Figure 5. The diagram of different elements of Nanjing by using GeoKG model

Figure 6. The diagram of relation elements of Nanjing in 1368

 


Author Response File: Author Response.docx

Reviewer 2 Report

The changes you made go someway to answering the questions.

The example you chose is useful, but I feel is somewhat misleading.  You assume you can model a lot more information about the historical entities and relationships with your model, whereas Yago has a limited set of this information- i.e. there was not attempt to model this historical facts in Yago!

I am afraid I still have reservation on the applicability of the method, as you did not answer the point about complexity of full DL.  I believe that if you extend the features to the full DL, reasoning with the ontologies will not be decidable.

The changes do improve the paper, but there is still some work to do and the presentation needs some cleaning.

Author Response

Response to reviewer #2
Comments to the Author 

The changes you made go someway to answering the questions.

A: Thanks for your comments to help us to improve our paper. We hope the improvements could make the manuscript better and better. We believe this research can promote the representation ability of geographic knowledge in computer, which will truly make an improvement on geospatial big data computing. All the comments in bold were fully considered and discussed.

 

1.     The example you chose is useful, but I feel is somewhat misleading.  You assume you can model a lot more information about the historical entities and relationships with your model, whereas Yago has a limited set of this information- i.e. there was not attempt to model this historical facts in Yago!
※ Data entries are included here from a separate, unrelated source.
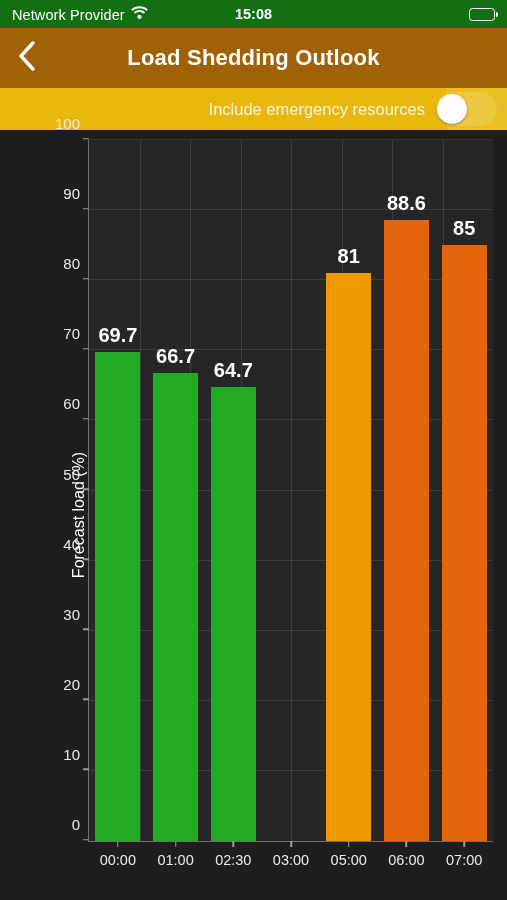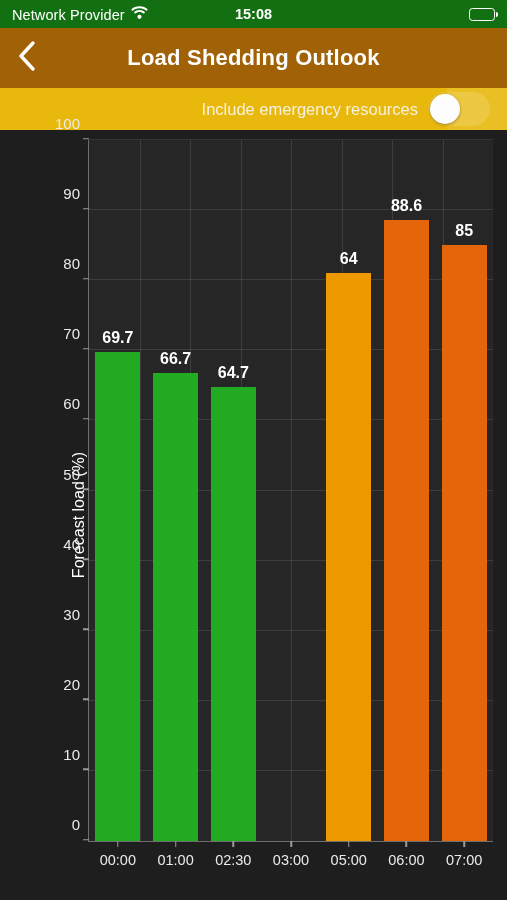--- a/index.html
+++ b/index.html
@@ -48,21 +48,21 @@
   .nav-title {
     position:absolute; left:0; right:0; text-align:center;
     color:#ffffff; font-size:22px; font-weight:bold;
     letter-spacing:.2px; pointer-events:none;
   }
 
   
   .toggle-banner {
     height:42px; background:#e8b80c;
     display:flex; align-items:center; justify-content:flex-end;
-    padding-right:11px; position:relative; overflow:hidden;
+    padding-right:4px; position:relative; overflow:hidden;
   }
   .toggle-banner::before {
     content:""; position:absolute; right:0; top:0;
     width:60px; height:100%;
     background:rgba(255,255,255,.10);
   }
   .toggle-label {
     color:#f6f1e0; font-size:16.5px; margin-right:10px; z-index:2;
   }
   .toggle-switch {
@@ -115,21 +115,21 @@
     display:flex; align-items:flex-end;
   }
   .bar-slot {
     flex:1 1 0; height:100%; position:relative;
     display:flex; align-items:flex-end; justify-content:center;
   }
   .bar { width:45px; position:relative; }
   .bar-value {
     position:absolute; bottom:100%; left:50%;
     transform:translateX(-50%); margin-bottom:5px;
-    color:#ffffff; font-size:16px; font-weight:bold; white-space:nowrap;
+    color:#ffffff; font-size:20px; font-weight:bold; white-space:nowrap;
   }
   .xtick-mark {
     position:absolute; top:100%; left:50%;
     width:1.5px; height:6px; background:#9a9a9a;
     transform:translateX(-50%);
   }
   .xtick-label {
     position:absolute; top:100%; left:50%;
     transform:translateX(-50%); margin-top:11px;
     color:#eaeaea; font-size:14.5px; white-space:nowrap;
@@ -244,21 +244,21 @@
           </div>
           <div class="xtick-mark"></div>
           <div class="xtick-label">02:30</div>
         </div>
         <div class="bar-slot">
           <div class="xtick-mark"></div>
           <div class="xtick-label">03:00</div>
         </div>
         <div class="bar-slot">
           <div class="bar" style="height: 81%; background: rgb(238, 153, 0);">
-            <div class="bar-value">64</div>
+            <div class="bar-value">81</div>
           </div>
           <div class="xtick-mark"></div>
           <div class="xtick-label">05:00</div>
         </div>
         <div class="bar-slot">
           <div class="bar" style="height: 88.6%; background: rgb(229, 101, 10);">
             <div class="bar-value">88.6</div>
           </div>
           <div class="xtick-mark"></div>
           <div class="xtick-label">06:00</div>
A: Thanks for your question. Our model can truly model more information about the historical entities and relationships. But, we also utilized the work from the YAGO. Although our previous manuscript cited the paper of the YAGO2, we could do not represent well. The tasks of YAGO2 were not discussed in our paper.

 

Actually, we followed the works from the team of YAGO since 2012. There are four main stages of the YAGO team: the previous work of the tools to retrieve the information from the text, the first knowledge base of YAGO, the spatial-temporal enhanced knowledge base of the YAGO2 and their multi-linguistic knowledge base of the YAGO3. They finished a very complex system including: TAXONOMY, SIMPLETAX, CORE, GEONAMES, META, MULTILINGUAL, LINK, WIKIPEDIA and OTHER. They truly attempt to store the spatial and temporal information that is use the different way. The thousands-times read papers from them are listed.

 

Therefore, we made the following supplements to improve our paper in order to make the readers to understand their works and our contributions.

 

Firstly, we added a brief statement on their work on spatial and temporal enhancements in relate works part Section 2.2. details shown in Line 162-169.

 

Secondly, we added the description and footnote at the beginning of the discussion part. Details in Line 557.

 

Thirdly, we add a section Section 5.1.1 structures in order to state the differences between the YAGO and the GeoKG. We also draw Figrue 8 “The examples with structures of the YAGO model and the GeoKG model” and tried to illustrate the differences by using the examples from the part of the case study.

 

Figure 8. The examples with structures of the YAGO model and the GeoKG model

 

We hope our supplements could let the readers to understand our model deeply.

 

References:

Weikum, Fabian Suchanek Und Gerhard. "Searching for Knowledge Instead of Web Sites." 2008

Melo G D , Suchanek F , Pease A . Integrating YAGO into the Suggested Upper Merged Ontology[J]. 2008.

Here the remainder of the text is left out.